Ivar Pruijn

Posted on Aug 30, 2022

Open-source data collection & modeling platform for product analytics

#analytics #datascience #webdev #showdev

Over the past year-and-a-half we’ve worked hard with our team of 10 on an open-source project called Objectiv, to:

Collect product analytics data in a super-structured format, with awesome developer tooling; and
Analyze that very structured data quickly in a regular notebook, by taking pre-built data models or building your own, and optionally share the analyses in other tools such as BI.

We power the modeling part with a library that has a Pandas-like interface (called Bach), and that translates all operations to SQL running straight on any SQL data store.

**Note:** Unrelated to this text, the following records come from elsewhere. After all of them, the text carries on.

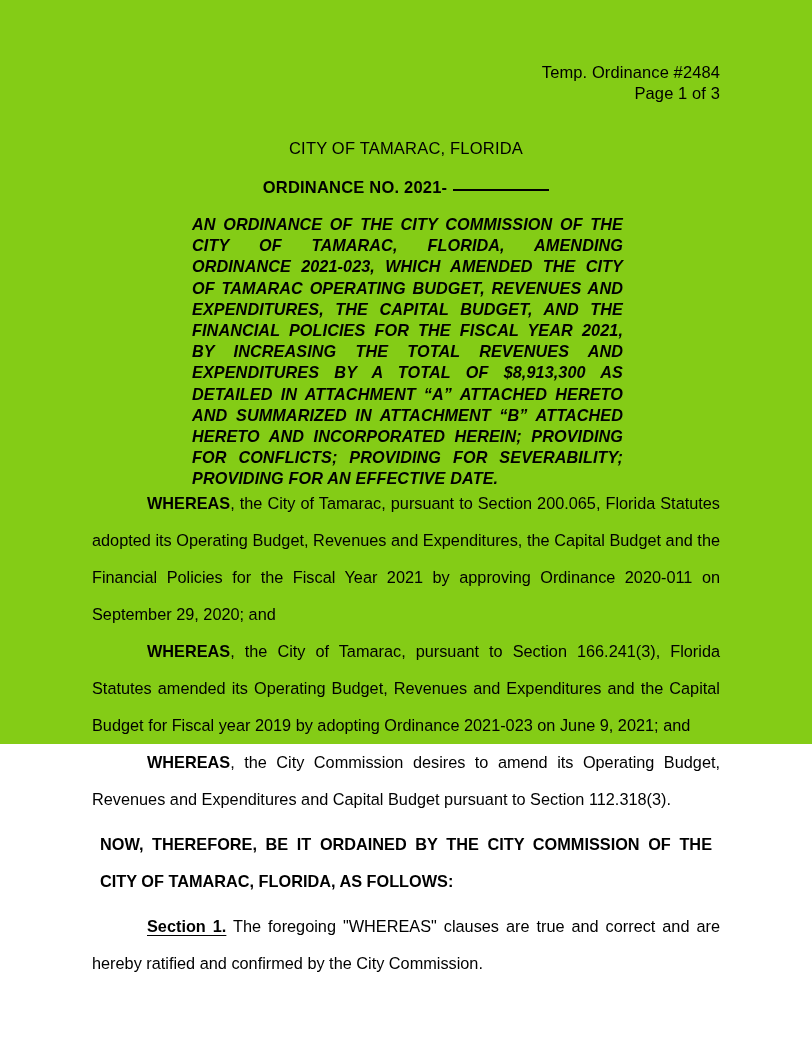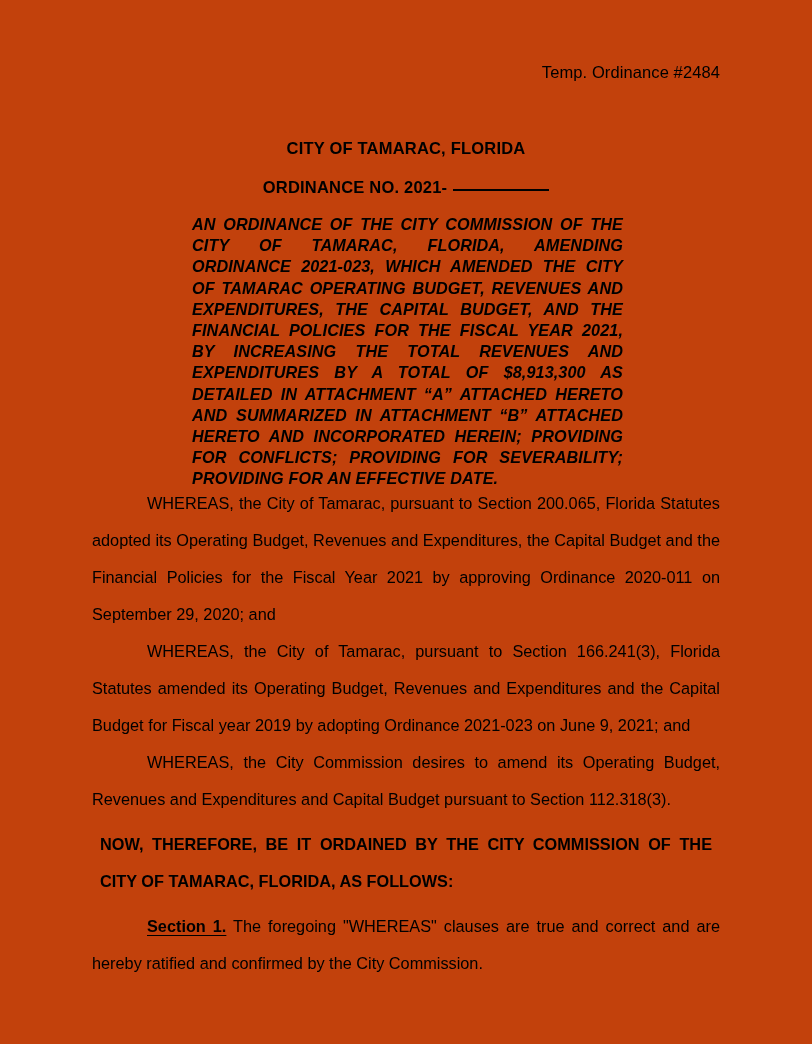--- a/index.html
+++ b/index.html
@@ -20,8 +20,8 @@
     position: absolute;
     left: 0; top: 0;
     width: 812px;
-    height: 1044px;
-    background: #c2410c;
+    height: 744px;
+    background: #84cc16;
   }
 
   

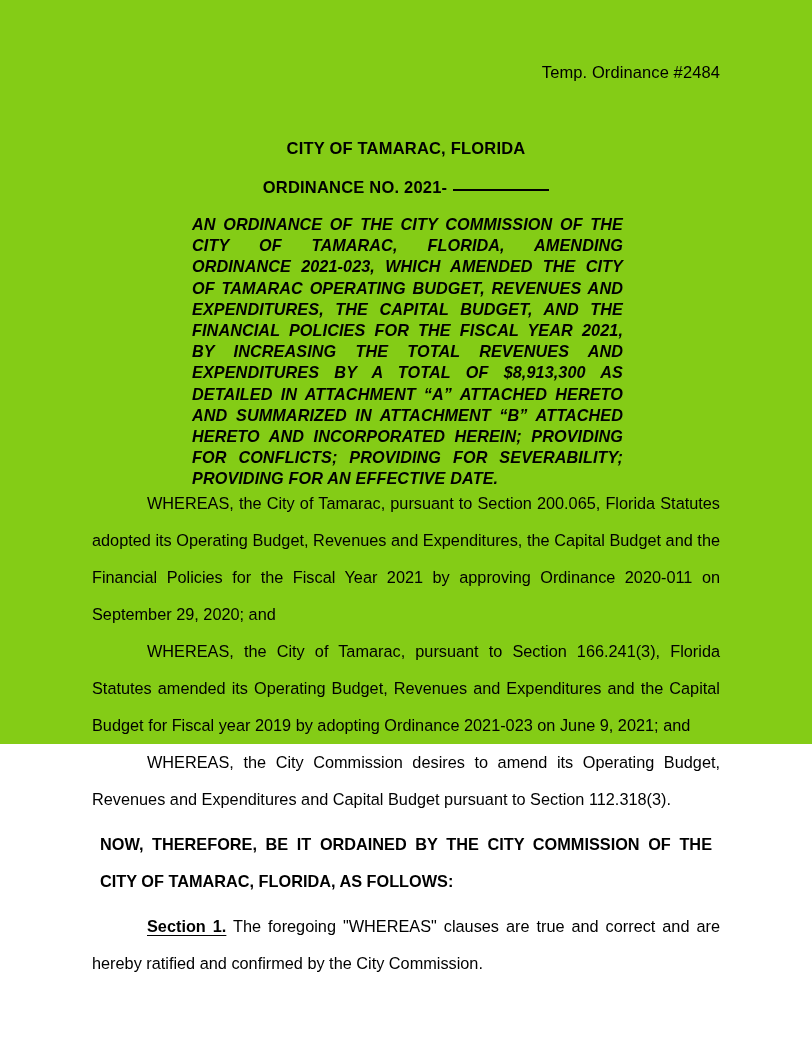--- a/index.html
+++ b/index.html
@@ -116,6 +116,7 @@
 
   <div class="doc-header">
     <div>Temp. Ordinance #2484</div>
+    <div>Page 1 of 3</div>
   </div>
 
   <div class="heading-city">CITY OF TAMARAC, FLORIDA</div>

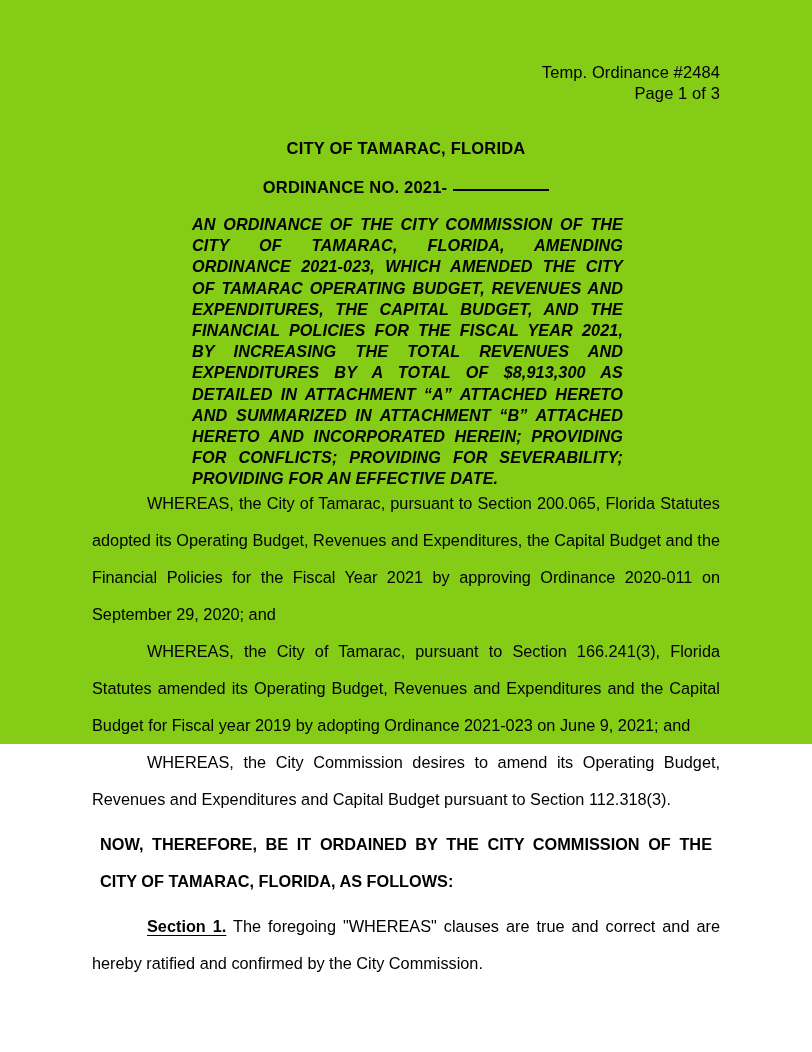--- a/index.html
+++ b/index.html
@@ -42,7 +42,7 @@
     left: 0; right: 0;
     top: 139px;
     text-align: center;
-    font-weight: bold;
+    font-weight: normal;
     font-size: 16.5px;
     letter-spacing: 0.2px;
   }

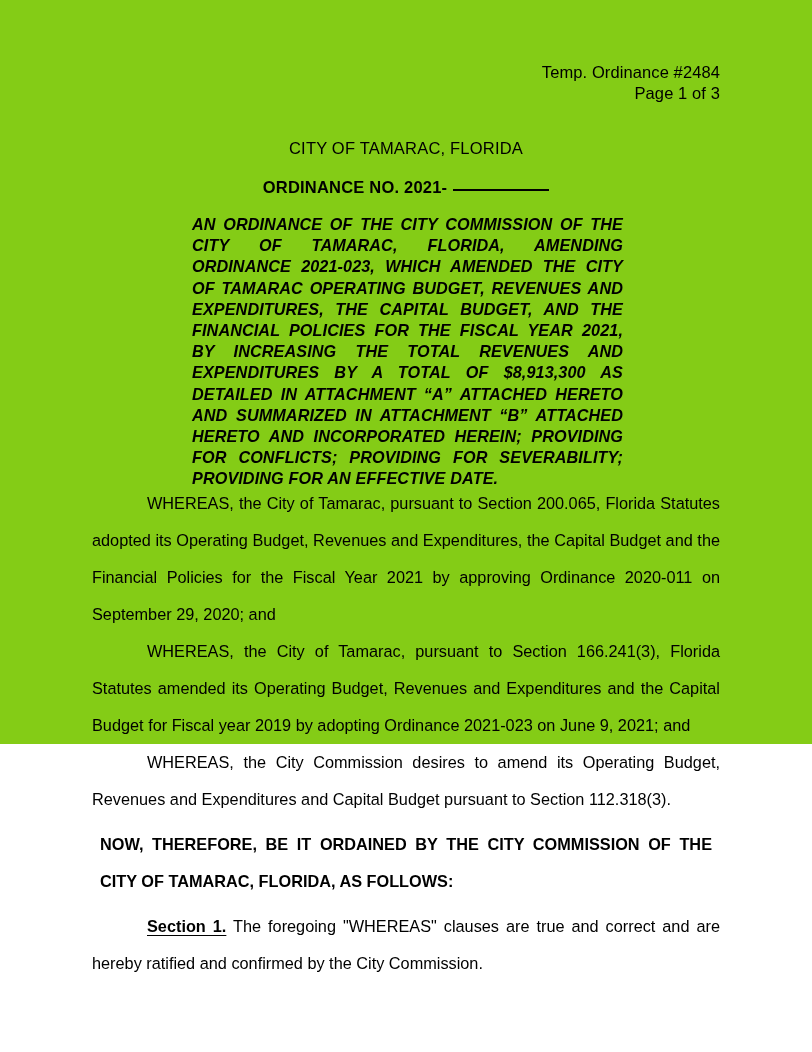--- a/index.html
+++ b/index.html
@@ -102,7 +102,7 @@
     text-align-last: left;
     text-indent: 0;
   }
-  .b { font-weight: normal; margin-top: 24px; }
+  .b { font-weight: bold; margin-top: 24px; }
   .u-bold {
     font-weight: bold;
     text-decoration: underline;

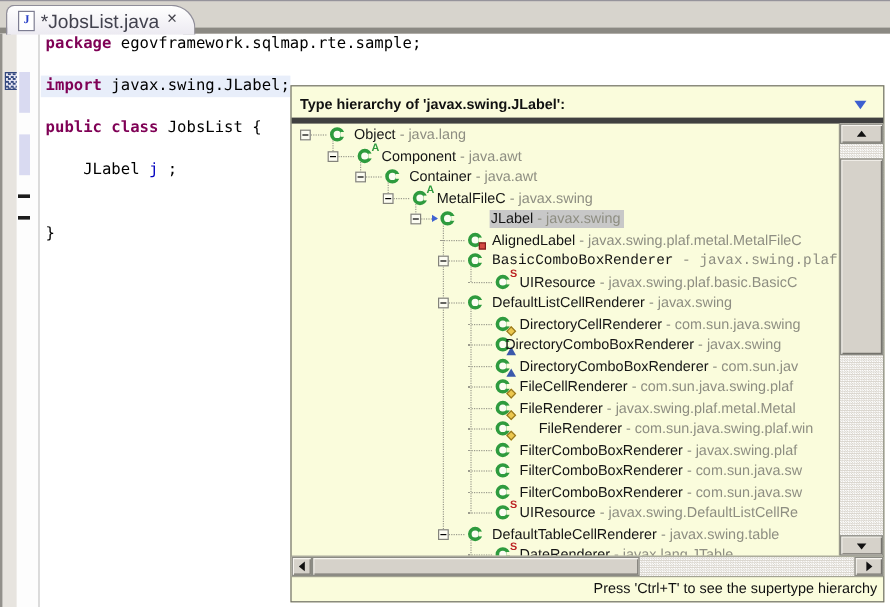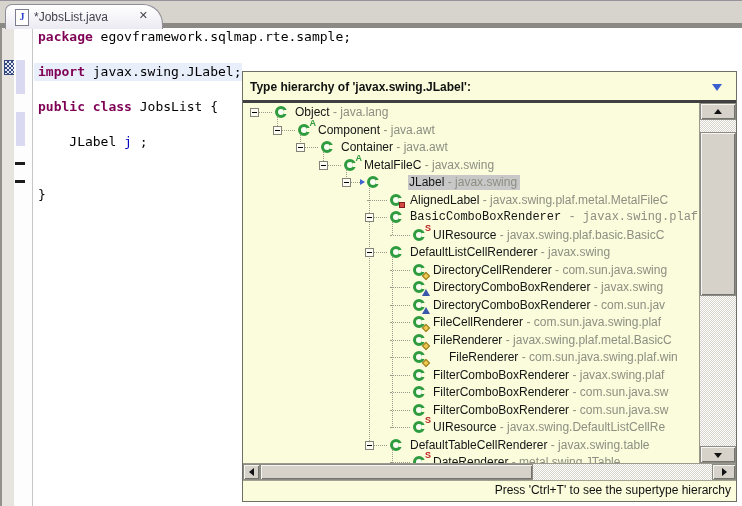--- a/index.html
+++ b/index.html
@@ -17,7 +17,7 @@
   #tabicon{position:absolute;left:9px;top:4px;width:12px;height:15px;background:#fff;
        border:1px solid #7d7d92;font:bold 10px "Liberation Serif",serif;color:#2a41c8;
        text-align:center;line-height:14px;}
-  #tabtitle{position:absolute;left:28px;top:5px;font-size:12px;color:#42424e;white-space:nowrap;}
+  #tabtitle{position:absolute;left:28px;top:5px;font-size:16px;color:#42424e;white-space:nowrap;}
   #tabclose{position:absolute;right:14px;top:4px;font:bold 11px "DejaVu Sans",sans-serif;color:#45454e;}
 
   

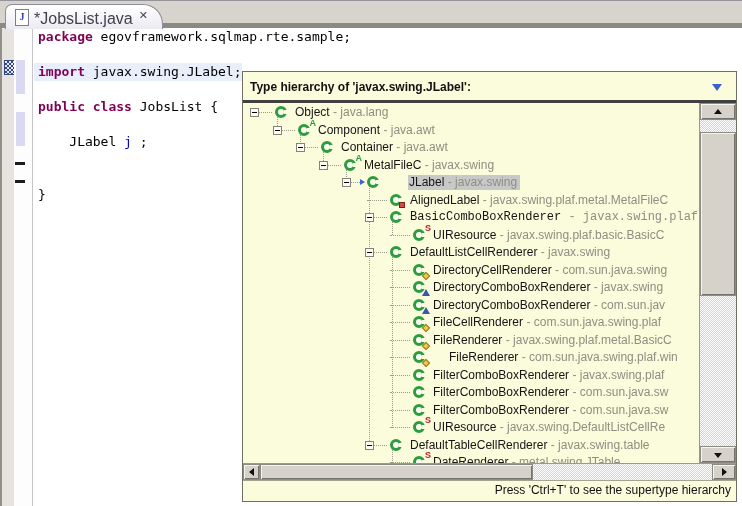--- a/index.html
+++ b/index.html
@@ -41,7 +41,7 @@
   
   #popup{position:absolute;left:242px;top:71px;width:495px;height:431px;z-index:5;
          background:var(--popup_bg,#fafcdc);border:1px solid #6f6f64;box-sizing:border-box;}
-  #phead{position:absolute;left:0;top:0;width:100%;height:31px;border-bottom:3px solid #404040;box-sizing:border-box;}
+  #phead{position:absolute;left:0;top:0;width:100%;height:31px;border-bottom:5px solid #404040;box-sizing:border-box;}
   #ptitle{position:absolute;left:7px;top:8px;font-size:12px;font-weight:bold;color:#111;white-space:nowrap;}
   #pmenu{position:absolute;right:14px;top:12px;width:0;height:0;
          border-left:5px solid transparent;border-right:5px solid transparent;border-top:7px solid #3c5fd0;}

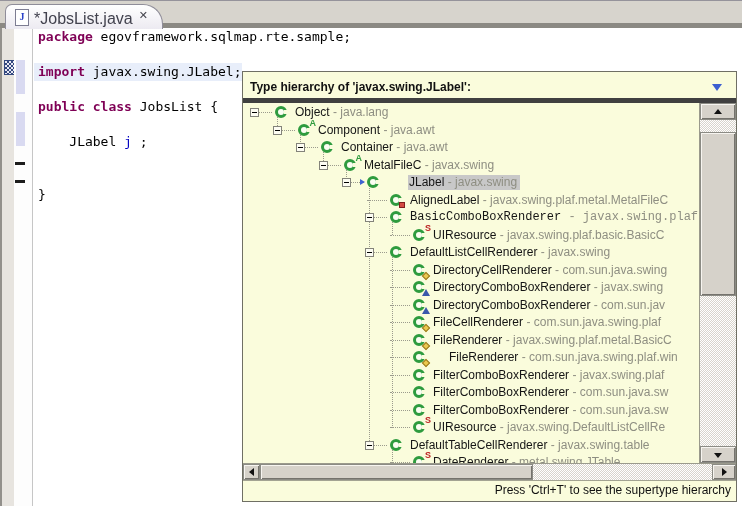--- a/index.html
+++ b/index.html
@@ -247,7 +247,7 @@
             <div class="cnotch"></div>
             <div class="ovTr"></div>
           </div>
-          <div class="tlabel" style="left: 188px;"><span class="tname">DirectoryComboBoxRenderer</span><span class="tpkg"> - javax.swing</span></div>
+          <div class="tlabel" style="left: 176px;"><span class="tname">DirectoryComboBoxRenderer</span><span class="tpkg"> - javax.swing</span></div>
         </div>
         <div class="trow" style="top: 193.5px;">
           <div class="tstub" style="left: 146px; width: 20px;"></div>

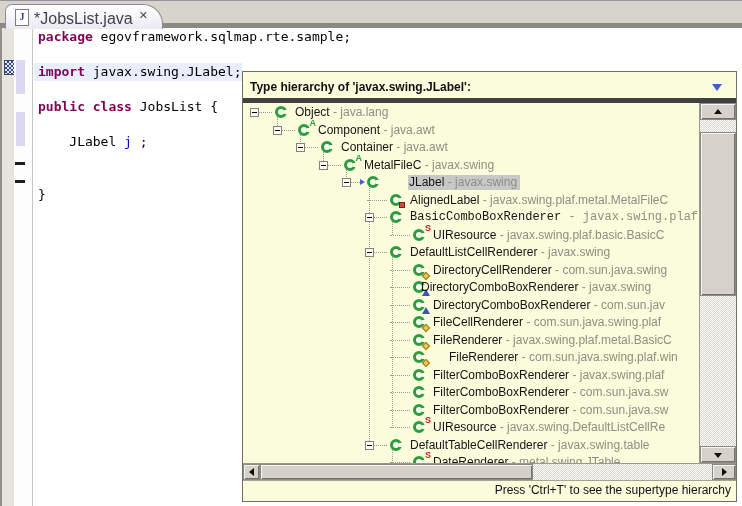--- a/index.html
+++ b/index.html
@@ -274,7 +274,7 @@
             <div class="cnotch"></div>
             <div class="ovDi"></div>
           </div>
-          <div class="tlabel" style="left: 188px;"><span class="tname">FileRenderer</span><span class="tpkg"> - javax.swing.plaf.metal.BasicC</span></div>
+          <div class="tlabel" style="left: 188px;"><span class="tname">FileRenderer</span><span class="tpkg"> - javax.swing.plaf.metal.Metal</span></div>
         </div>
         <div class="trow" style="top: 246px;">
           <div class="tstub" style="left: 146px; width: 20px;"></div>

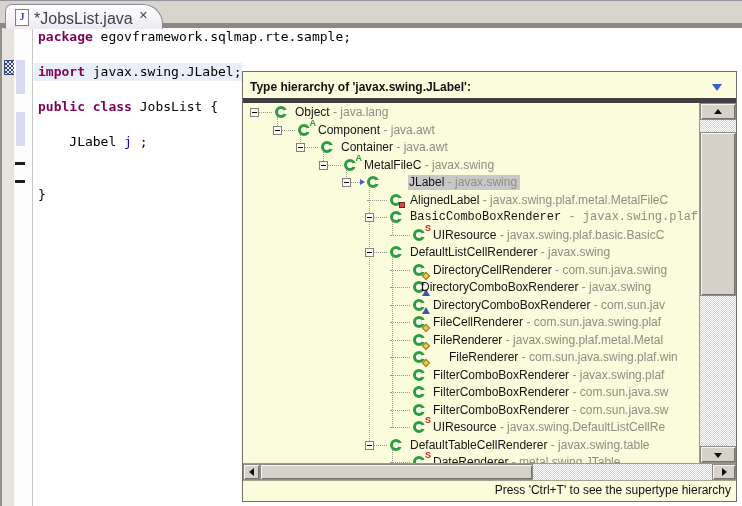--- a/index.html
+++ b/index.html
@@ -336,7 +336,7 @@
             <div class="cnotch"></div>
             <div class="ovS">S</div>
           </div>
-          <div class="tlabel" style="left: 188px;"><span class="tname">DateRenderer</span><span class="tpkg"> - metal.swing.JTable</span></div>
+          <div class="tlabel" style="left: 188px;"><span class="tname">DateRenderer</span><span class="tpkg"> - javax.lang.JTable</span></div>
         </div>
       </div>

Why we started this project

We’ve worked a lot on both sides of product analytics; as developers, and as data scientists. And we always ran into the same issues:

As a front-end developer, tracking instrumentation tools are not helpful in collecting the right data. Every datapoint is a custom implementation, and there’s no documentation or linting in your IDE to help track the correct properties & types. Maybe there’s a tracking plan in a big Excel spreadsheet, but it’s likely incomplete & outdated. And as soon as the data team starts working with the resulting data, they continuously request changes/additions for use cases they didn’t think of upfront, meaning you go back-and-forth on the implementation all the time.
As a data scientist, you have to first spend the majority of your time on cleaning, prepping and transforming the data, before you can get to actual modeling. And you have to repeat this loop for every app and modeling use case, because everyone re-invents their own data format. Which means you also can’t share & reuse data models with others. And then once you’re done, you still need to translate your model to a production-ready version.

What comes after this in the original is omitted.